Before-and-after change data
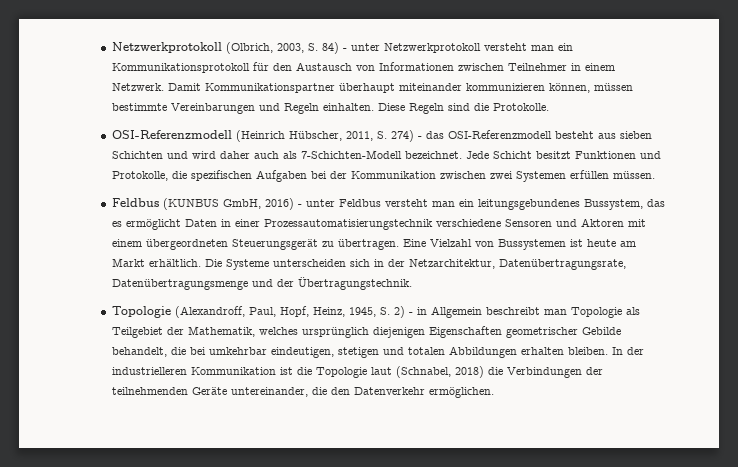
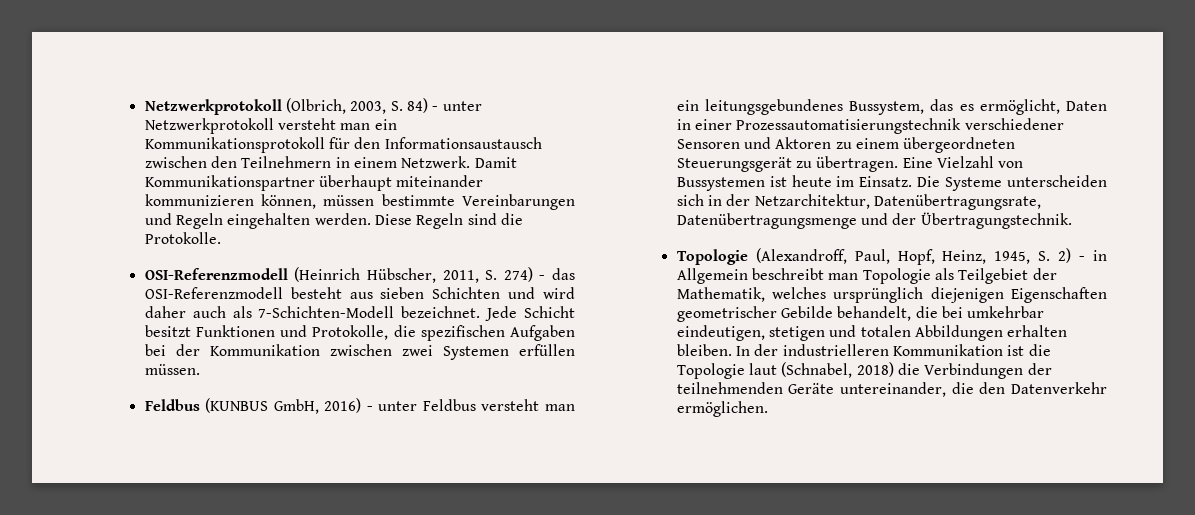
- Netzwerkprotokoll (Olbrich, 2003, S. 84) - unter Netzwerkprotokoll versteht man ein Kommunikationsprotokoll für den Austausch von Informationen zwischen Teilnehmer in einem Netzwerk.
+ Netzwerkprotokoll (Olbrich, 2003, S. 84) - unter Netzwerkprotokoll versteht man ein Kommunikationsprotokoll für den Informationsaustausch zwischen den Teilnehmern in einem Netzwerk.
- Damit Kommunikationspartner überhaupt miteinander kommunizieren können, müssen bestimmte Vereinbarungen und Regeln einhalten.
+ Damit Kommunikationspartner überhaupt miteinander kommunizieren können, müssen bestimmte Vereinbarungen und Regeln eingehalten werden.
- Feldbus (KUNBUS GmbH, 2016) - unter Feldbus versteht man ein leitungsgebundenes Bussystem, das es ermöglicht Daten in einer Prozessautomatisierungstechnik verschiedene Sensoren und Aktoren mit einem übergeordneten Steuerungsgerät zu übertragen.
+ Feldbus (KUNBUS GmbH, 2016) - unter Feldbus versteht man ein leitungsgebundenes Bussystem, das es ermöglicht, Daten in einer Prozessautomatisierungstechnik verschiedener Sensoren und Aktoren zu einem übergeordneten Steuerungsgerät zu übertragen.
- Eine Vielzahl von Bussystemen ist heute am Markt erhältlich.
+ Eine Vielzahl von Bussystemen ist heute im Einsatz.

• _Exercise prompt_: The required output is every line of the data above, set down exactly and stripped of pictures.

• _Reply_:
- Netzwerkprotokoll (Olbrich, 2003, S. 84) - unter Netzwerkprotokoll versteht man ein Kommunikationsprotokoll für den Austausch von Informationen zwischen Teilnehmer in einem Netzwerk.
+ Netzwerkprotokoll (Olbrich, 2003, S. 84) - unter Netzwerkprotokoll versteht man ein Kommunikationsprotokoll für den Informationsaustausch zwischen den Teilnehmern in einem Netzwerk.
- Damit Kommunikationspartner überhaupt miteinander kommunizieren können, müssen bestimmte Vereinbarungen und Regeln einhalten.
+ Damit Kommunikationspartner überhaupt miteinander kommunizieren können, müssen bestimmte Vereinbarungen und Regeln eingehalten werden.
- Feldbus (KUNBUS GmbH, 2016) - unter Feldbus versteht man ein leitungsgebundenes Bussystem, das es ermöglicht Daten in einer Prozessautomatisierungstechnik verschiedene Sensoren und Aktoren mit einem übergeordneten Steuerungsgerät zu übertragen.
+ Feldbus (KUNBUS GmbH, 2016) - unter Feldbus versteht man ein leitungsgebundenes Bussystem, das es ermöglicht, Daten in einer Prozessautomatisierungstechnik verschiedener Sensoren und Aktoren zu einem übergeordneten Steuerungsgerät zu übertragen.
- Eine Vielzahl von Bussystemen ist heute am Markt erhältlich.
+ Eine Vielzahl von Bussystemen ist heute im Einsatz.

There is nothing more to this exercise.